(Work instructions):
Where does the word "none" occur in the data below? Copy each line that holds it.
····················
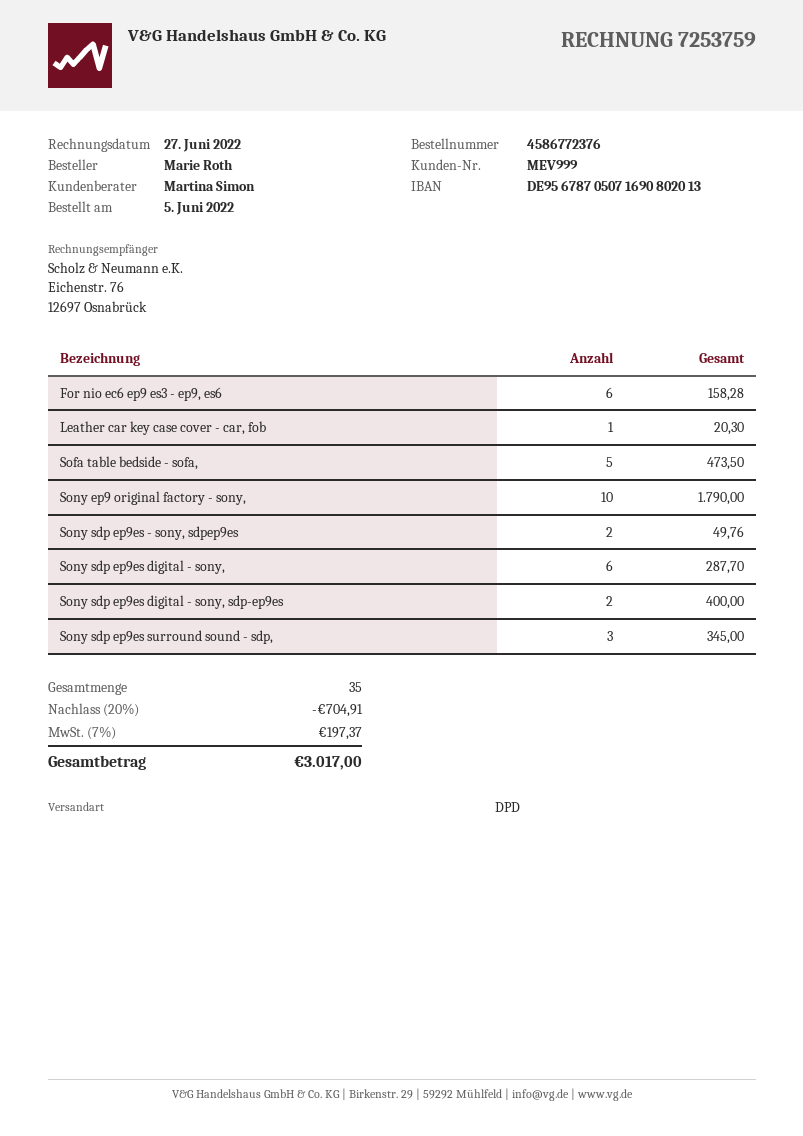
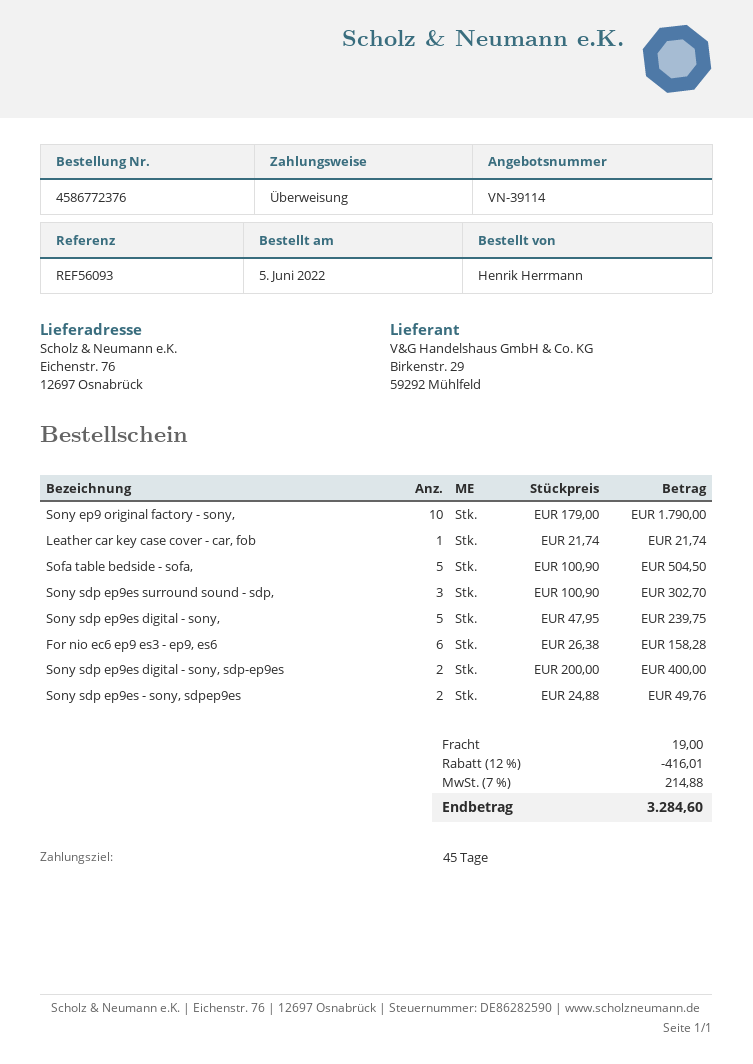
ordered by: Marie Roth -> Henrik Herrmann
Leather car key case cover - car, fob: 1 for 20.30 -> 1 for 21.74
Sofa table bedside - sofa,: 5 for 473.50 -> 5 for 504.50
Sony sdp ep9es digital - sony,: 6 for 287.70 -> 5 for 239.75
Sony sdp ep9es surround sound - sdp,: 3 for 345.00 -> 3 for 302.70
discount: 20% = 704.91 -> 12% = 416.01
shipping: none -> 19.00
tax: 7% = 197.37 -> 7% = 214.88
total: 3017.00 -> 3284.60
····················
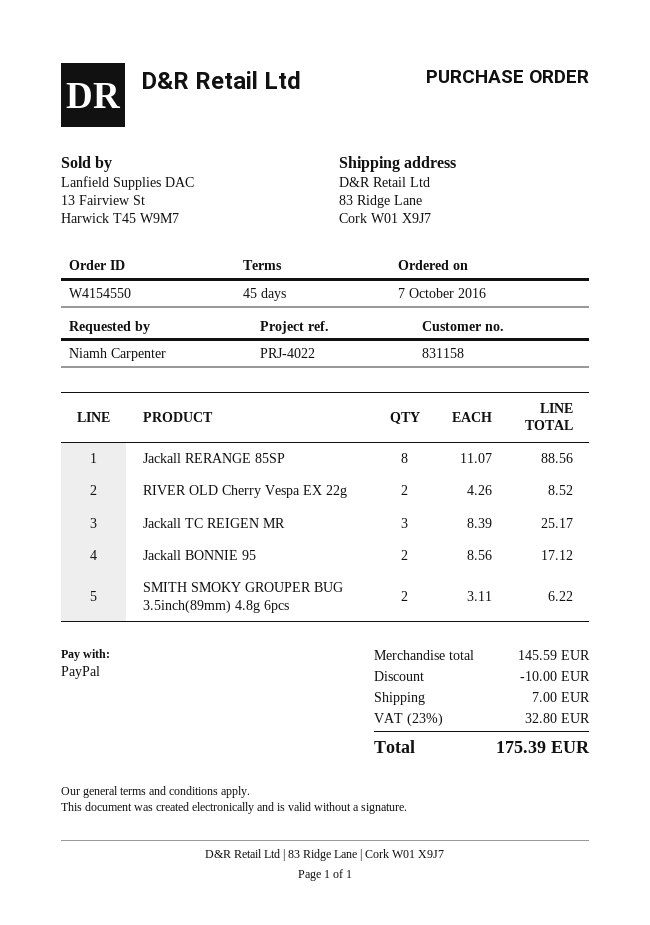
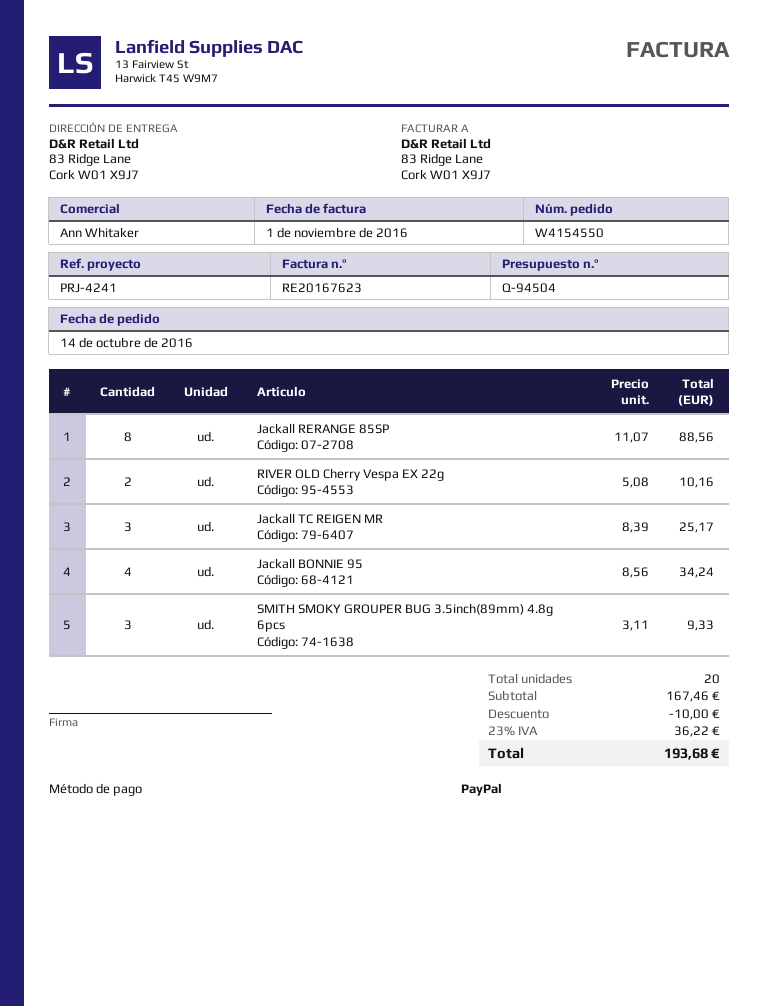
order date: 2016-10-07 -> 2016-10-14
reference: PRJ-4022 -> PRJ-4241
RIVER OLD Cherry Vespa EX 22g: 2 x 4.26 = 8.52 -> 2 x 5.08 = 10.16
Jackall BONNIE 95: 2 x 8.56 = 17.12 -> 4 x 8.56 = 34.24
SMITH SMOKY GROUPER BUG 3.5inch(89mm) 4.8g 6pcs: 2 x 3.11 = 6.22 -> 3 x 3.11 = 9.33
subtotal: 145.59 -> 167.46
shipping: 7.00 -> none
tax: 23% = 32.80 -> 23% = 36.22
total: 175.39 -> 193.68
····················
(Solution to the problem):
shipping: none -> 19.00
shipping: 7.00 -> none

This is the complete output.